The City Built on Sand
It was sweet to see so many budding and established activists from Max Robinson to Rosa Parks to Ron Dellums all sitting in the Cougar Den -- our gymnasium, with its orange and blue colors, turned into a historic gathering hall.The Convention was just one in a string of historic events that pollinated our industrial, working class, lakeshore town and made it an epicenter of Black progress and pride.

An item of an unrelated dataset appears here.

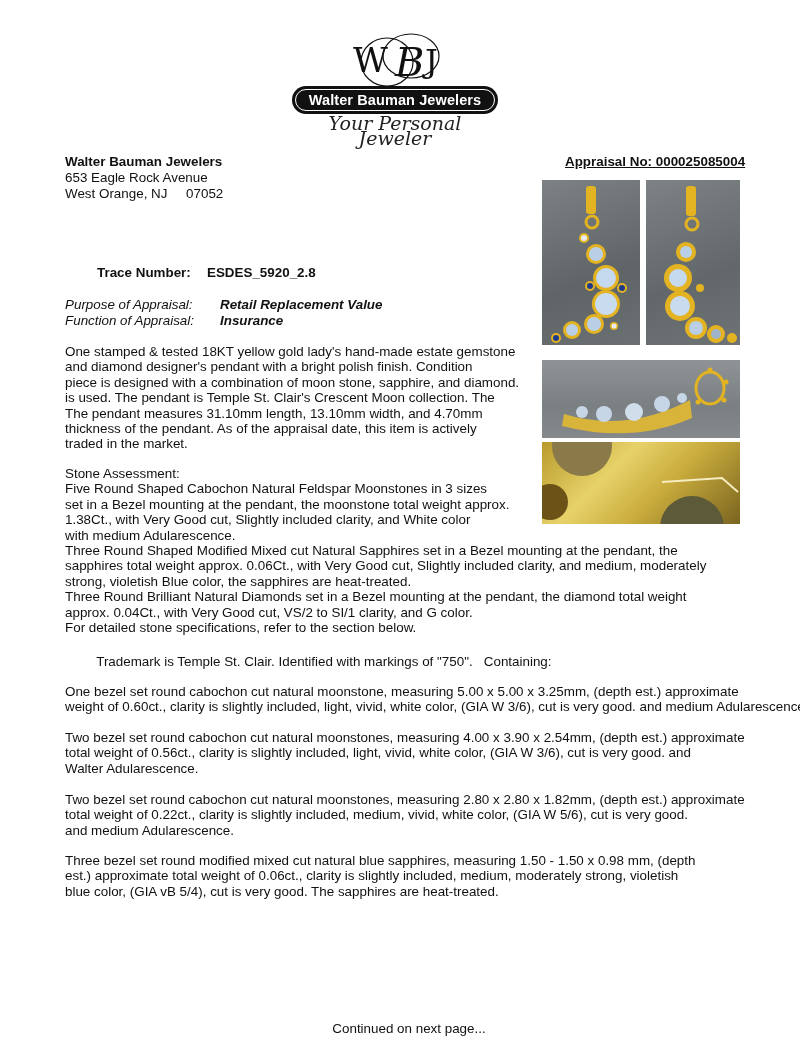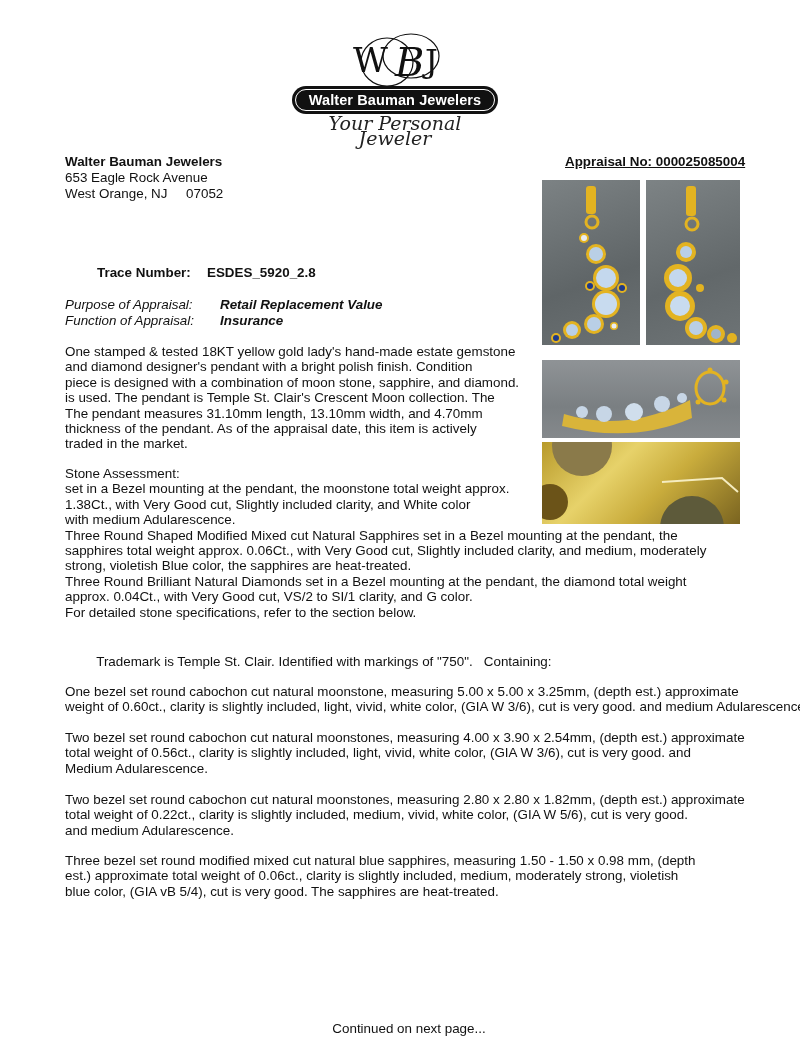"Five Round Shaped Cabochon Natural" div { html: none -> <div>Five Round Shaped Cabochon Natural Feldspar Moonstones in 3 sizes</div> }
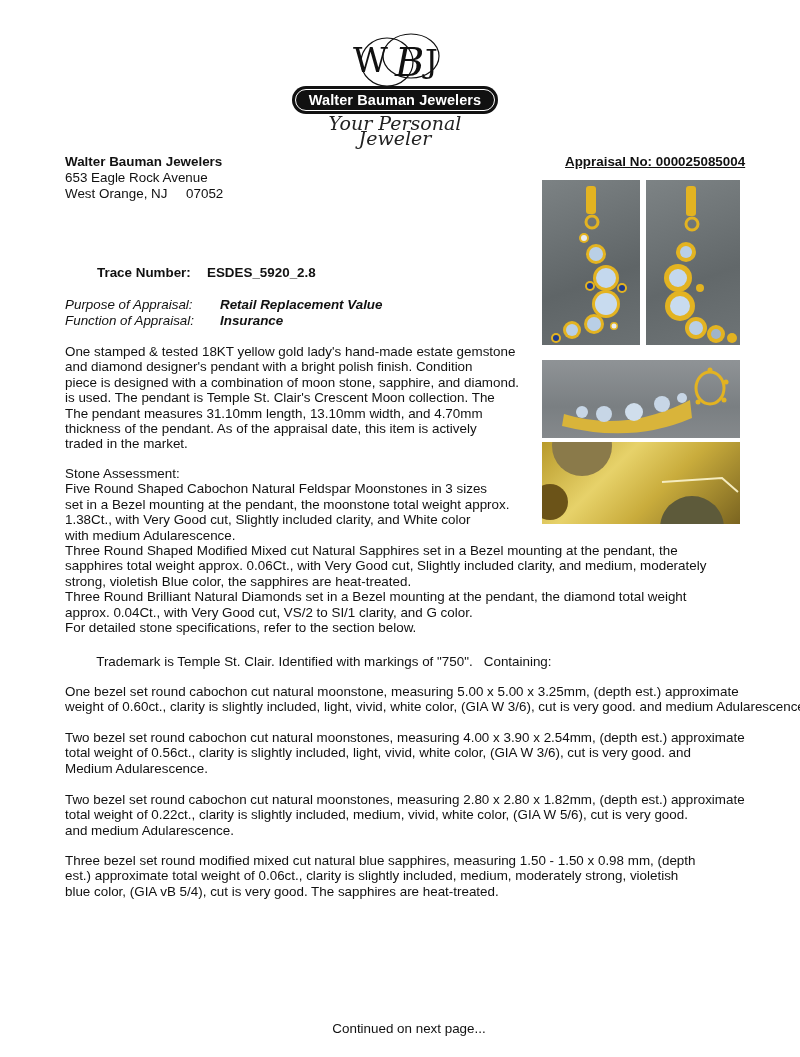"Medium Adularescence." div { text: Medium -> Walter }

Hatcher’s historic win as mayor came in 1967, on the same day that Carl Stokes was elected mayor of Cleveland -- the first two Blacks with mandates to govern major American cities. In 1970, The Jackson Five – Gary’s homegrown wonder boys – had their first #1 hit, "I Want You Back." In 1971, Gary native Kellee Patterson became the first African American chosen as Miss Indiana and competed in the Miss America pageant. The Ms. Black America pageant came to the “City Built on Sand” in 1975, and again in 1976, the same year Ernest Lee Thomas, another native son, burst onto the national scene with his lead role on ABC’s “What’s Happening!!”
There was talk of Black sororities and fraternities and professional organizations creating a voluntary convention circuit, like the old involuntary chittlin’ circuit, that would include the Steel City, spurring development of Black-owned hotels and other services.
In 1981, Gary opened the Genesis Convention Center. While White Republican-controlled Indianapolis received monetary support from the Indiana legislature to build its convention center, Black Democratic-controlled Gary got nothing. "Our convention center is probably the only convention center in the U.S. that was built entirely with federal funds," Hatcher told me when we discussed whatever happened to the revolution in his ranch style home in 2005.
There was talk of Black sororities and fraternities and professional organizations creating a voluntary convention circuit, like the old involuntary chittlin’ circuit, that would include the Steel City, spurring development of Black-owned hotels and other services. But the promises went unfulfilled and our dream of turning Gary into a model city is a dream deferred. When Gary hosted the 50th Anniversary Miss USA pageant in 2001 and again in 2002 at the Genesis Center, the adjacent 14-story convention center hotel had closed having never turned a profit.
Mayor Hatcher summed up the revolution’s delay by explaining that his power was limited. The problem, he said, was that “all the major economic decisions in the city were being made in rooms where there were no Blacks at all. In the end, the economic decisions were far more powerful than the political decisions." I often share this quote with those who question how gentrification takes place in an era of Black mayors.
Economically, Gary struggled and continues to struggle. While the city has become the western gateway to the Indiana Dunes National Park, we’ve lost population. West Side High is the last of seven high schools operating in the city and in need of repair. A neighboring town that the state helped to incorporate for White families fleeing Hatcher’s “Black power” will soon be 50% Black.
Black Power: Its Wins and Losses
The vision of more Black political power, articulated by Hatcher and Baraka and so many other eloquent speakers in “Nationtime,” has become a reality. But looking back at this time capsule of a film, I’m also struck by how openly misogynistic and inaudibly homophobic our Black “liberators” were.